An Uber spokesperson declined to comment on what Jacobs claimed and then retracted — and how those claims reverberated for the people involved.
In the end, Uber's troubled reputation stuck more firmly to its employees than to the company itself. This account is drawn from hundreds of pages of documents in lawsuits connected to the incident and conversations with some of the men involved, who are speaking about that chapter in their career and its aftermath for the first time.
Jacobs' former teammates said they still faced uncomfortable questions from friends, family and potential employers about their past. While Uber regained trust, they didn't. The men constantly worried about the next time someone — a new co-worker, their children — looked them up online.
Laptops Instead of Firearms
On a sunny spring Friday in 2016, Nick Gicinto walked out of a secure CIA facility in suburban Virginia for the last time.
It was a bittersweet departure. Gicinto had worked at the agency for more than a decade, traveling around the world and honing his ability to cultivate sources and collect information. His wife also worked for the government, but their careers created a strain on the family. Gicinto regularly missed his son's birthdays and wanted to be home more often.
The next Monday, he arrived at Uber's offices in Washington, D.C. There were no security guards, no metal detectors. Gicinto could walk straight onto the elevator and into the office, a sprawling space with fishbowl conference rooms and a seemingly endless array of free snacks.
"It was over to your desk and off to the races," Gicinto recalled, a stark contrast to the rigid environment he had left at the CIA. There was just one moment of discomfort, when Gicinto had to pose for a picture for his employee badge — it was the first time he had been photographed in quite a while.
That year, Uber was expanding aggressively into foreign markets. The pushback was swift and sometimes violent. Taxi drivers staged widespread protests, and in Nairobi, Kenya, several Uber cars were set on fire and drivers were beaten. Competitors in China and India used sophisticated methods to collect Uber's data and undercut its prices.
To fight back, Uber began to recruit a team of former CIA officers like Gicinto, law enforcement officials and cybersecurity experts. The team would gather intelligence about threats against Uber drivers and executives, and investigate competing companies and potential acquisitions.
"They didn't know what was going on, on the ground," Gicinto said. "They recognised that they needed somebody who understood the human aspect of these things and understood foreign environments."

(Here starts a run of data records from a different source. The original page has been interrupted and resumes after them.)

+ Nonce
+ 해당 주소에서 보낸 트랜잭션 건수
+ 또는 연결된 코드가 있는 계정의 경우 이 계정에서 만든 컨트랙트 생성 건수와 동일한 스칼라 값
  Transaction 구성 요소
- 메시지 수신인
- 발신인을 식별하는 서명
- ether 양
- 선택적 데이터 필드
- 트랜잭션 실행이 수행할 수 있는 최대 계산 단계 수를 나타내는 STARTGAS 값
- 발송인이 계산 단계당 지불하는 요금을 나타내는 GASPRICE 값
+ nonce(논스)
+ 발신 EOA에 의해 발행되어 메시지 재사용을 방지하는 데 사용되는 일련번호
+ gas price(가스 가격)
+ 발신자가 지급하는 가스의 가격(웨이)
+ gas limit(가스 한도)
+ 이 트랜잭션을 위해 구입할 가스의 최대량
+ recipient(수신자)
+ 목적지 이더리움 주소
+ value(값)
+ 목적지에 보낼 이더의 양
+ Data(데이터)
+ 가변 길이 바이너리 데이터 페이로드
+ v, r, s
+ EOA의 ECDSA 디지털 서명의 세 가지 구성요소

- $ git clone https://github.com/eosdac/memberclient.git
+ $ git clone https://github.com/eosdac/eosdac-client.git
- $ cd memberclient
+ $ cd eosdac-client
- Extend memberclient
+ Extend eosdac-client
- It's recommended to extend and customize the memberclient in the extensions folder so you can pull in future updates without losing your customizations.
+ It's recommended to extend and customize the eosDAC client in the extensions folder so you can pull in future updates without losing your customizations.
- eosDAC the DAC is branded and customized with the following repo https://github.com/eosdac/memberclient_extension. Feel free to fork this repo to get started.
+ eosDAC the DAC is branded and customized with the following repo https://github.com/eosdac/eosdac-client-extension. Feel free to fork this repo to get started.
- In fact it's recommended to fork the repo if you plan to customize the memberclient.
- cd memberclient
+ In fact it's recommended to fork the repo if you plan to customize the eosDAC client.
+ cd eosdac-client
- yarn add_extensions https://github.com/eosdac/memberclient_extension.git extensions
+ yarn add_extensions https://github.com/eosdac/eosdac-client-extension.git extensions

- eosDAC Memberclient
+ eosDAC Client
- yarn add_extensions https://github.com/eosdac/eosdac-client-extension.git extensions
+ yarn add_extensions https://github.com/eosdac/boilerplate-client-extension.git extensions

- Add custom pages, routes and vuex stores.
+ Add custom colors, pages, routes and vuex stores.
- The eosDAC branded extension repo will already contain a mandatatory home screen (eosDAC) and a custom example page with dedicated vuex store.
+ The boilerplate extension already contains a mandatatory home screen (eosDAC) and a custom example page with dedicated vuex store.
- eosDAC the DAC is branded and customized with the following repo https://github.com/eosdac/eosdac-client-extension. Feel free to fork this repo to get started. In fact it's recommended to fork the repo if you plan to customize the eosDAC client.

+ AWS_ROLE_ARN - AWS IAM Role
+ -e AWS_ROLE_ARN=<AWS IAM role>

Gicinto said he had believed that he would lead Uber's new intelligence team. But on his first day at Uber, he met Jacobs, who according to court filings was a former Defense Intelligence Agency officer who had worked on counternarcotics operations in Colombia and supported Special Operations forces during the Iraq War. The two men would share the responsibility, they learned, and report to Mat Henley, a cybersecurity executive who had investigated fraudsters for eBay and child predators for Facebook before joining Uber.
The relationship was tense, Gicinto recalled, and both men seemed uneasy about sharing leadership.
Still, their work ramped up quickly. The group, which grew to include dozens of employees, wanted to keep track of Uber's competitors overseas, whether they were taxi drivers or executives at the Chinese ride-hailing firm Didi. But they also needed to protect their own executives from surveillance, and fend off web-scraping operations, which used automated systems to collect information about Uber's pricing and driver supply in order to gain an advantage.
It was an overwhelming task. To keep up, the team outsourced some of the projects to intelligence firms, which sent contractors to infiltrate driver protests. Other work was done in-house, as Uber built its own scraping system to gather large amounts of competitor data. Scraping public data is legal, but the law limits the use of such data for commercial purposes.
The team rushed to hire more employees, and Gicinto recruited people he knew from his time at the CIA: a fellow agent, Ed Russo, and Jake Nocon, a former agent for the Naval Criminal Investigative Service, who met Gicinto when they worked at the Joint Terrorism Task Force in San Diego.
When Jean Liu, Didi's CEO, visited the Bay Area, Uber had her tailed. And when Travis Kalanick, Uber's CEO at the time, traveled to Beijing, employees tried to throw off Didi's surveillance teams, shuttling Kalanick's phones to other hotels so his location would ping in a place he wasn't.
"To us, every bit of this was this game of helping our executives carry out their meetings without divulging who they were meeting," said Henley, who led Uber's global threat operations. "And it was superfun, right? It was a cat-and-mouse game going back and forth."
The team's reliance on intelligence contractors often caused trouble. A contractor trailed Liu during a conference at a hotel in San Francisco, snapping photos. The contractor was sitting at a table in the hotel lobby when members of Liu's entourage sat down next to him. Spotting an opportunity, he recorded their conversation and sent his findings to Uber headquarters.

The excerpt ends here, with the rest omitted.